* Task description
Reproduce the listing below as it stands. Leave out each image.

* The input
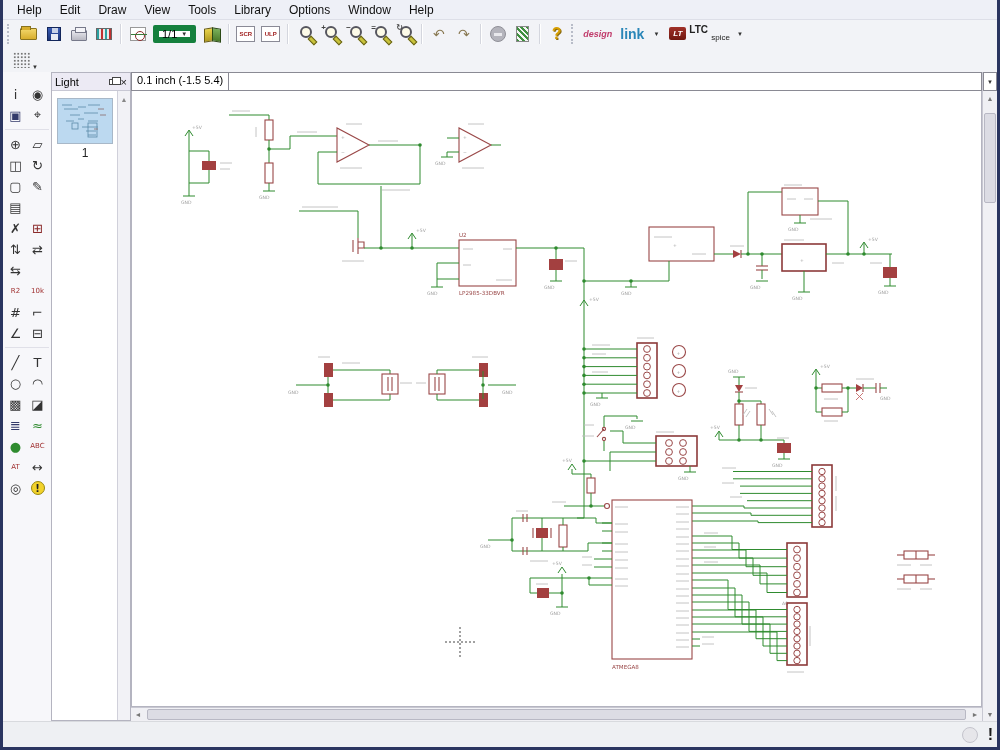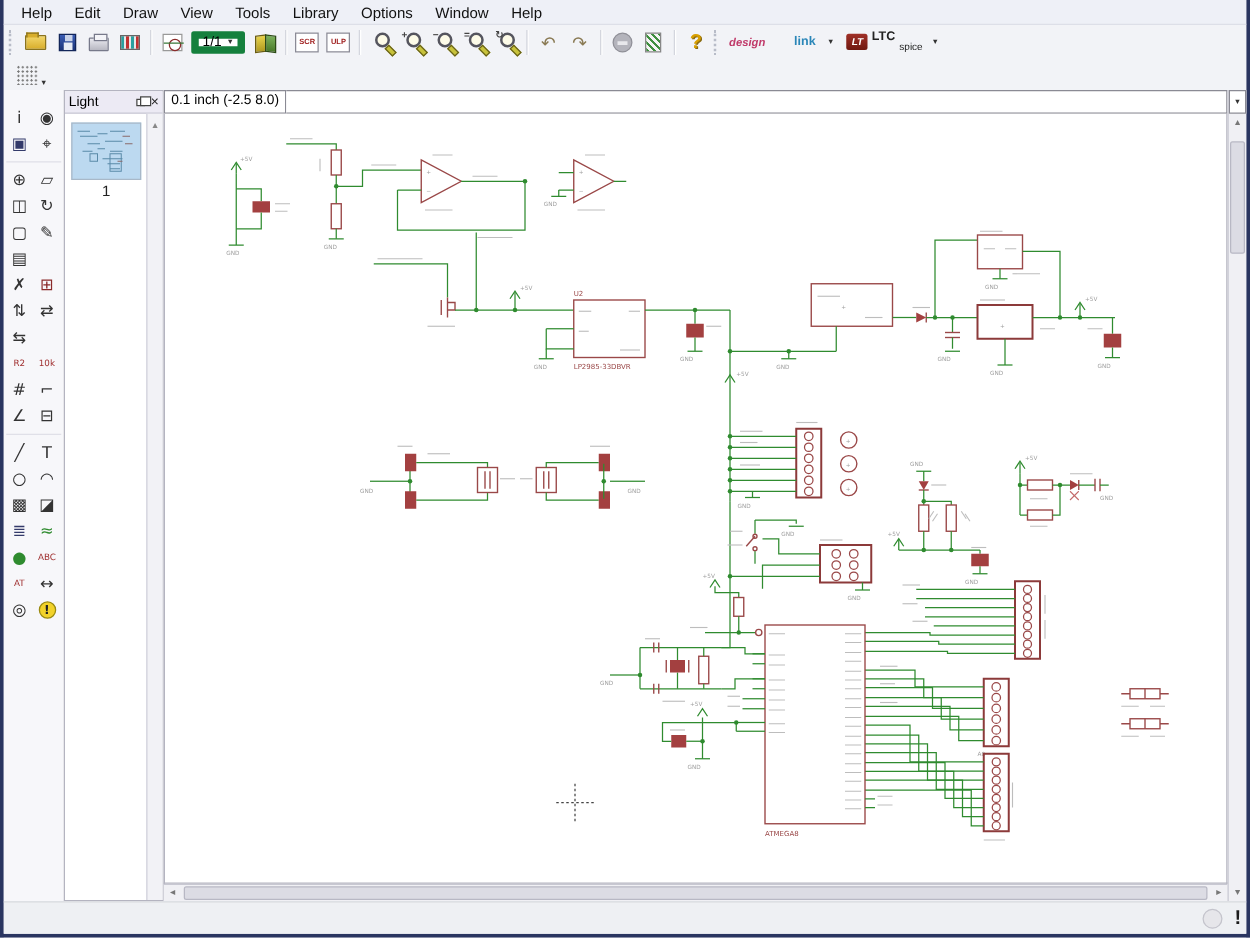"link" .dl-bot { font-size: 10px -> 14px; margin-left: 23px -> 8px }
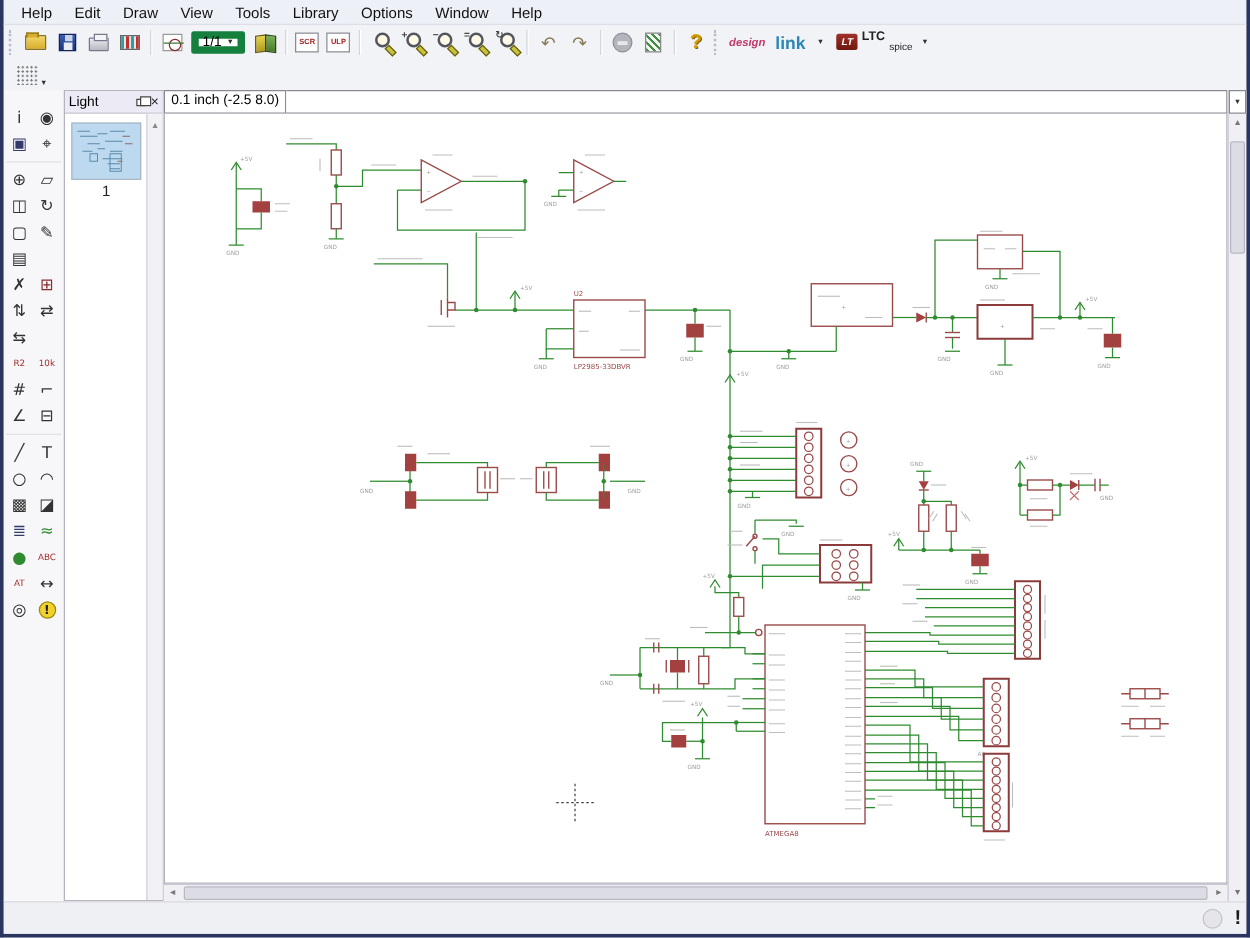"0.1 inch (-2.5 8.0)" div.coord-box { text: -2.5 8.0 -> -1.5 5.4 }
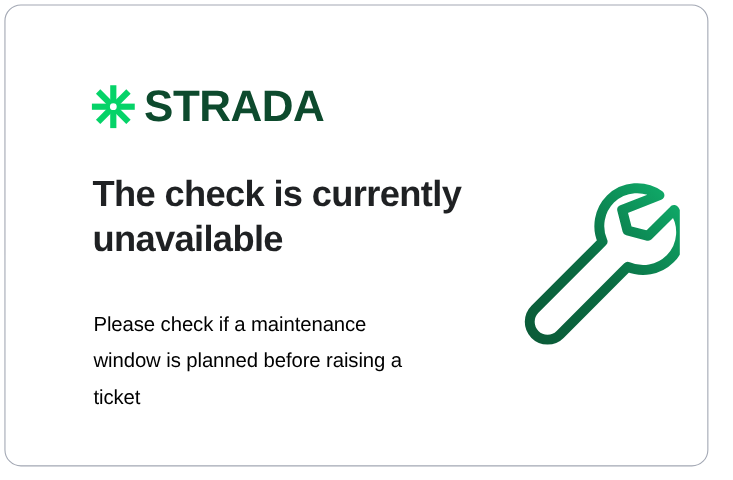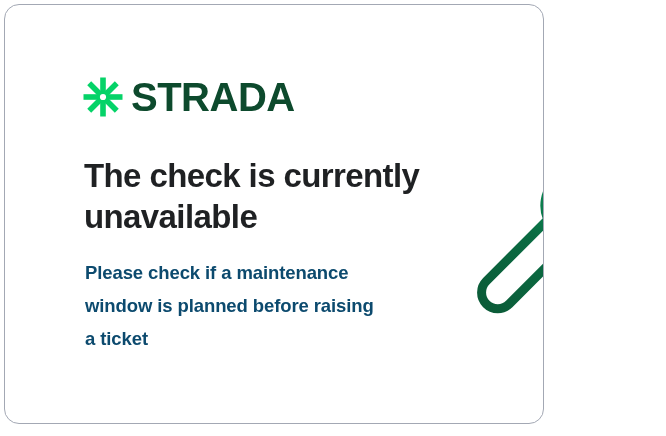"STRADA" .card { width: 540px -> 640px }
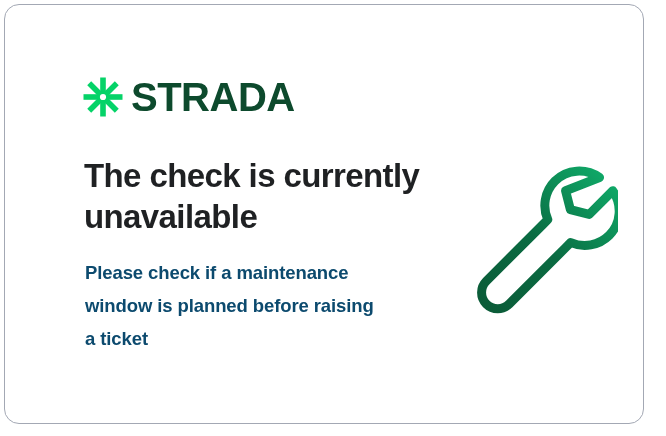"Please check if a maintenance" .body-copy { color: #0c4a6e -> #000000; font-weight: bold -> normal; top: 251px -> 273px }
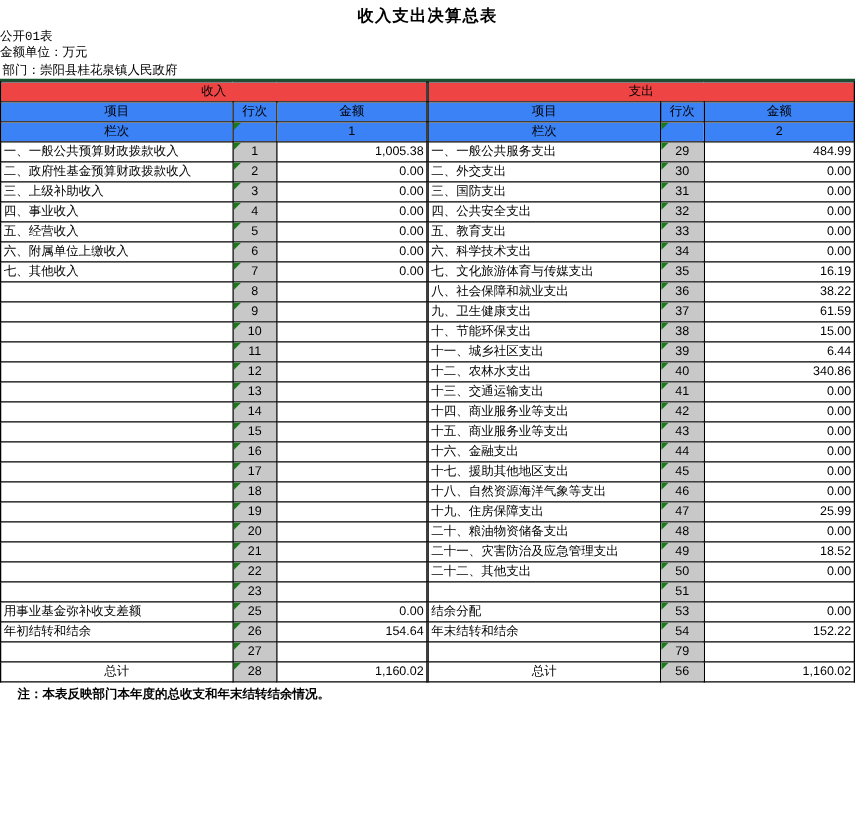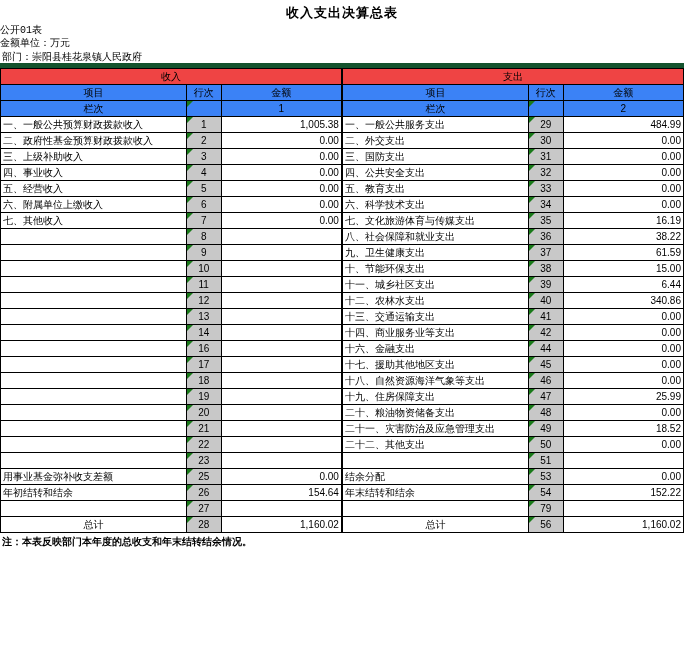"部门：崇阳县桂花泉镇人民政府" .dept-line { border-bottom: 5px solid #14532d -> 2px solid #14532d }
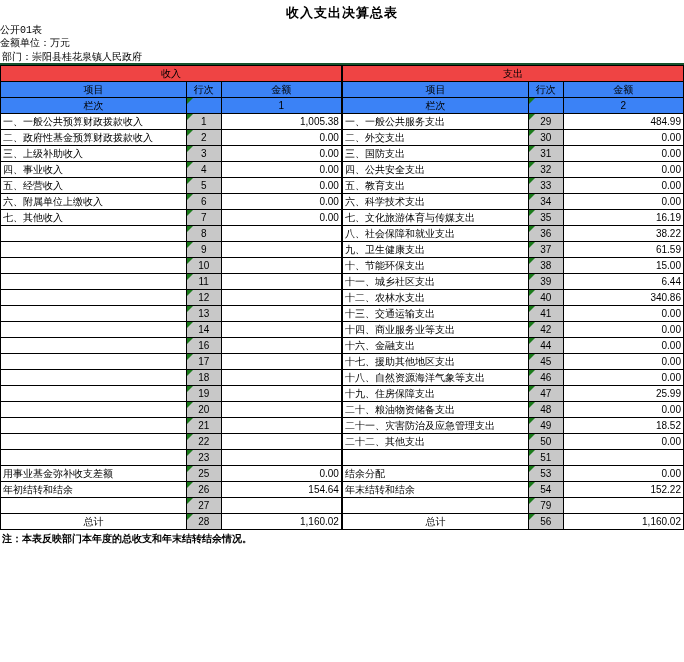"15" tr { html: none -> <tr> <td></td> <td>15</td> <td></td> <td></td> <td>十五、商业服务业等支出</td> <td>43</td> <td>0.00</td> </tr> }
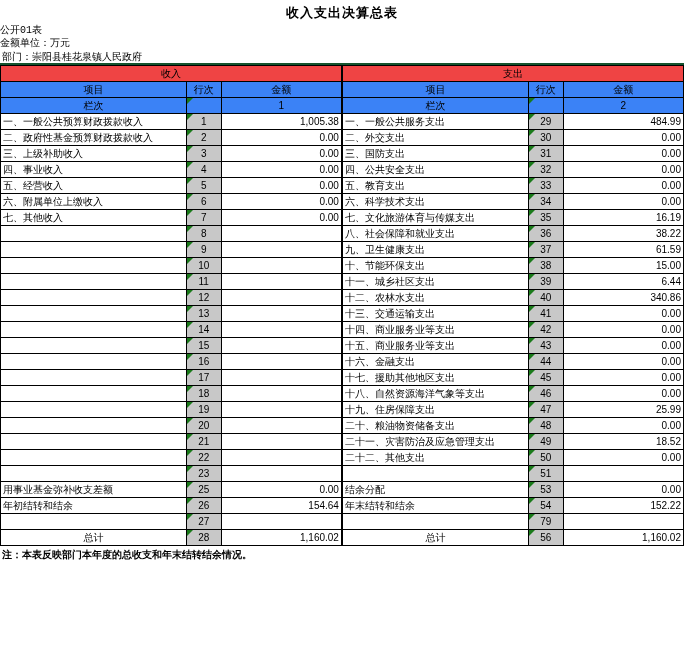"注：本表反映部门本年度的总收支和年末结转结余情况。" .footnote { margin-left: none -> 12px }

* Answer to the exercise
"link" .dl-bot { font-size: 10px -> 14px; margin-left: 23px -> 8px }
"0.1 inch (-2.5 8.0)" div.coord-box { text: -2.5 8.0 -> -1.5 5.4 }
"STRADA" .card { width: 540px -> 640px }
"Please check if a maintenance" .body-copy { color: #0c4a6e -> #000000; font-weight: bold -> normal; top: 251px -> 273px }
"部门：崇阳县桂花泉镇人民政府" .dept-line { border-bottom: 5px solid #14532d -> 2px solid #14532d }
"15" tr { html: none -> <tr> <td></td> <td>15</td> <td></td> <td></td> <td>十五、商业服务业等支出</td> <td>43</td> <td>0.00</td> </tr> }
"注：本表反映部门本年度的总收支和年末结转结余情况。" .footnote { margin-left: none -> 12px }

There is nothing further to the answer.